E eles ficaram um tempo tentando me convencer que isso não era verdade. Trouxeram vários fatos para contestar aquela informação: meus filhos que apareciam no meio da aula, o meu cenário de fundo, a casa deles... e eu ali firme no meu faz de conta! Tão firme, que aos poucos alguns deles resolveram brincar também! Até engarrafamento a gente pegava as vezes pra chegar na aula.

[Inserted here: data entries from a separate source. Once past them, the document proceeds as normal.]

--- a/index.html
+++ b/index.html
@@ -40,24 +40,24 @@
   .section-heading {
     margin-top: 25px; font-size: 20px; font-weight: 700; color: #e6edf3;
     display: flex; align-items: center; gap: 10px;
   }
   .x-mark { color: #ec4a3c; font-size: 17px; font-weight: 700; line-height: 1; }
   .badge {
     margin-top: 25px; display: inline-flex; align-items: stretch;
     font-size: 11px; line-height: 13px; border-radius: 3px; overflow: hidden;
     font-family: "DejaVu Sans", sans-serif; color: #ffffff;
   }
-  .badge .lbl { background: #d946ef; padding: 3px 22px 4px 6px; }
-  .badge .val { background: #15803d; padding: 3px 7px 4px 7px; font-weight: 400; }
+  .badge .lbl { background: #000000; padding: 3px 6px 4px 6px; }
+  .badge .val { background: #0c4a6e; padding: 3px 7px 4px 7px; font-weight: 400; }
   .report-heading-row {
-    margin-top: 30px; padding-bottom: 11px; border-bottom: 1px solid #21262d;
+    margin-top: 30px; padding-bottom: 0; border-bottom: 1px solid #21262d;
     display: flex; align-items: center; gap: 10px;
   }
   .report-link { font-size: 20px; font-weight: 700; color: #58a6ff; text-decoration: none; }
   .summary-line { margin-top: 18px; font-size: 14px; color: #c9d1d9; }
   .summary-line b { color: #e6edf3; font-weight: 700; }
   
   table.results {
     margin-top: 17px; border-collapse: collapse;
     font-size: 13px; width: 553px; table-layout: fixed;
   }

E 2021 chegou, e um novo faz de conta começava. Dessa vez, percebi que seria mais desafiador essa brincadeira. Já tinha muito tempo sem contato físico com a escola, esse grupo não me conhecia pessoalmente como professora deles. A semana de adaptação aconteceu com muitas brincadeiras e conversas! Eles chegaram desejando interação, isso ajudou nesse processo. Fizemos um baile de carnaval, com direito a cenário, fantasia e confete (acho que até hoje tem confete pelos cantos do escritório aqui)! Foi maravilhoso! Percebi que as crianças estavam demandando afetos, memórias relacionadas à escola, e momentos de cuidado. Estava ainda muito confuso na minha cabeça como fazer isso, até que uma mãe me deu a dica: trazer para o remoto coisas que aconteciam no presencial, como o baile de carnaval por exemplo! Era isso. O que do presencial podíamos trazer? História com pipoca, lanche coletivo, brincadeiras... fui colocando essa situações na nossa rotina. Então, numa reunião surgiu a ideia do sino para voltar do intervalo! Ah, quantas memórias afetivas o sino tinha! Antes de acabar a reunião eu já tinha encomendado um sino no mercado livre (ansiosa eu? Imagina).

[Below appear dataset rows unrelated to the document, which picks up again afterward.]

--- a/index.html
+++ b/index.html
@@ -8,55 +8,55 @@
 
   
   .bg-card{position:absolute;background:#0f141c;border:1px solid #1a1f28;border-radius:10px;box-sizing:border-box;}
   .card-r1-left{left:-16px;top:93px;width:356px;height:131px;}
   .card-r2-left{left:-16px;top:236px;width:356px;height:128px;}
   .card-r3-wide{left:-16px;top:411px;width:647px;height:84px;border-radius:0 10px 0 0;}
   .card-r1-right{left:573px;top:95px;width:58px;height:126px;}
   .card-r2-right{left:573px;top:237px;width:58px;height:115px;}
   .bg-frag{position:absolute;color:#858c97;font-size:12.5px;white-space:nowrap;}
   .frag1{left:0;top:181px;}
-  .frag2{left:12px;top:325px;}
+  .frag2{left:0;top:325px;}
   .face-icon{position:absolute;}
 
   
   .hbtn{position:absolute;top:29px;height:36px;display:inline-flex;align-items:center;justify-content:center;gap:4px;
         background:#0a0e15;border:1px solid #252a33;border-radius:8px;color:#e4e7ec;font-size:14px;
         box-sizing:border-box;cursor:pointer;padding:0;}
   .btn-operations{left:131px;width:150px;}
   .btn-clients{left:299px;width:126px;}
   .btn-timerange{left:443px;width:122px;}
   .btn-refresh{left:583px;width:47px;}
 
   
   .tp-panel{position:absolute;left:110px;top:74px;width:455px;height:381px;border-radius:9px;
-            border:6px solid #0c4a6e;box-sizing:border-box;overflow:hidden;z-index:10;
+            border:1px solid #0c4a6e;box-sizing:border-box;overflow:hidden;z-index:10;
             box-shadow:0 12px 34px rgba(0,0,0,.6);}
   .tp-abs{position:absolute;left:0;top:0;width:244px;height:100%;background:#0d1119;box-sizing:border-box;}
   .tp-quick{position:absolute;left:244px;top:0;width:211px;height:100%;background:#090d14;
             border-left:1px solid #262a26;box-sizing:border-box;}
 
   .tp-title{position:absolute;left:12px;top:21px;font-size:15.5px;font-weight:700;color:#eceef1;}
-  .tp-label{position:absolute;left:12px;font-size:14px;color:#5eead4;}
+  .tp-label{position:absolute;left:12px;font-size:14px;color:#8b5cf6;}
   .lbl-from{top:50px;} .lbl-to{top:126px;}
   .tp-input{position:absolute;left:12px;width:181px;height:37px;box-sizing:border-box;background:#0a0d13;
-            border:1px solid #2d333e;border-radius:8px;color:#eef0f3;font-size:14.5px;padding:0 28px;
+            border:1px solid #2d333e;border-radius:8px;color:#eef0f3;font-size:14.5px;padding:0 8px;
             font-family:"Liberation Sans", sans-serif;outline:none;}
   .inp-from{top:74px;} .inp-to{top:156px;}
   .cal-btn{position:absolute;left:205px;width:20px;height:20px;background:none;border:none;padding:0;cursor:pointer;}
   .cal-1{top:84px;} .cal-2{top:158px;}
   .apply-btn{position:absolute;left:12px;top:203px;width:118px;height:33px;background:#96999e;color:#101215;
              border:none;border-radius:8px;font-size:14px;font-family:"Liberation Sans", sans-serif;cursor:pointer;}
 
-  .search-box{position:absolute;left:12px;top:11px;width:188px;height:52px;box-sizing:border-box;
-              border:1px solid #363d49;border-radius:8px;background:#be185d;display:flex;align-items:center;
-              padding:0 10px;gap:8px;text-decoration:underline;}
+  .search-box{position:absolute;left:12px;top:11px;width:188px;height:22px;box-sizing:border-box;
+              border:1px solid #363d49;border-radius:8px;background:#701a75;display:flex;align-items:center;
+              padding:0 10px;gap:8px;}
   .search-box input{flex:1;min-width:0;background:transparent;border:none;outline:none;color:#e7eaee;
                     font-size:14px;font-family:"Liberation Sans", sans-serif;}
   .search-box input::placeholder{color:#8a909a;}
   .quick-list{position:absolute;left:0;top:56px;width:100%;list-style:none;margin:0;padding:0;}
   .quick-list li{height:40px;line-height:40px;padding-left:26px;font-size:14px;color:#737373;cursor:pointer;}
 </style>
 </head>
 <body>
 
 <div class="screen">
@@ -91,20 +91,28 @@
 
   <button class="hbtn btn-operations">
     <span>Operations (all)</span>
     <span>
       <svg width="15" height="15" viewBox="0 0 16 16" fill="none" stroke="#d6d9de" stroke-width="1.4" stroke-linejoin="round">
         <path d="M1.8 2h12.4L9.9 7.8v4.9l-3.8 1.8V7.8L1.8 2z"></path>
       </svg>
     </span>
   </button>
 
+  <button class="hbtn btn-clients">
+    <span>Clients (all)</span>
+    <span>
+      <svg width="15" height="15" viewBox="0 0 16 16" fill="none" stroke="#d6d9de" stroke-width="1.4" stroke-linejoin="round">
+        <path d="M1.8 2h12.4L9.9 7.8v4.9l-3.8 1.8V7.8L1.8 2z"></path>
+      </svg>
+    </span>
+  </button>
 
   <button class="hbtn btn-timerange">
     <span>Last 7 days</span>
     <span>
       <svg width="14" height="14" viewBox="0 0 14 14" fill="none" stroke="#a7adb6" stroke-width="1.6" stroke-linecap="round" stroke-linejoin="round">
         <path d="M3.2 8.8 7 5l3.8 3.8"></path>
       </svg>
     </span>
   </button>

No intervalo, tenho incentivado que as crianças saiam da tela, levantem, conversem com alguém em casa, façam um lanche, e falo: - Oh, vou fechar a sala, viu? (como fazíamos na escola, e hoje uma criança disse para outra: a sala tá fechada! Só quando tocar o sino! rs). No dia seguinte à reunião do sino, ainda sem o sino oficial, improvisei usando um som da internet. Com a câmera fechada, abri o microfone e liguei o som. Deveria ter filmado a reação de algumas crianças... rapidamente elas identificaram e logo uma gritou: - O sino!. Agora tenho um ajudante na aula, que adora tocar o sino, e sempre toca na volta dos intervalos. Outro dia uma criança disse: -Eu gosto de ouvir o sino!. Não é só o sino, é lembrar de Carlos, é lembrar do momento do parque, é se conectar com essas vivências. Mais do que nunca precisamos embarcar no faz de conta para ajudar as crianças a passarem por isso de maneira mais saudável. Assisti a um vídeo do psicólogo Alessandro Marimpietri em que ele falava que a escola antes de tudo tem de ser lugar promotor de saúde! É isso! Neste momento, mais do que nunca, não é só investir no pedagógico, é também cuidar de outros aspectos. Preciso confessar uma coisa antes de terminar, esse faz de conta não é só para eles, é pra mim também! Ah, tá bom...é muito pra mim também!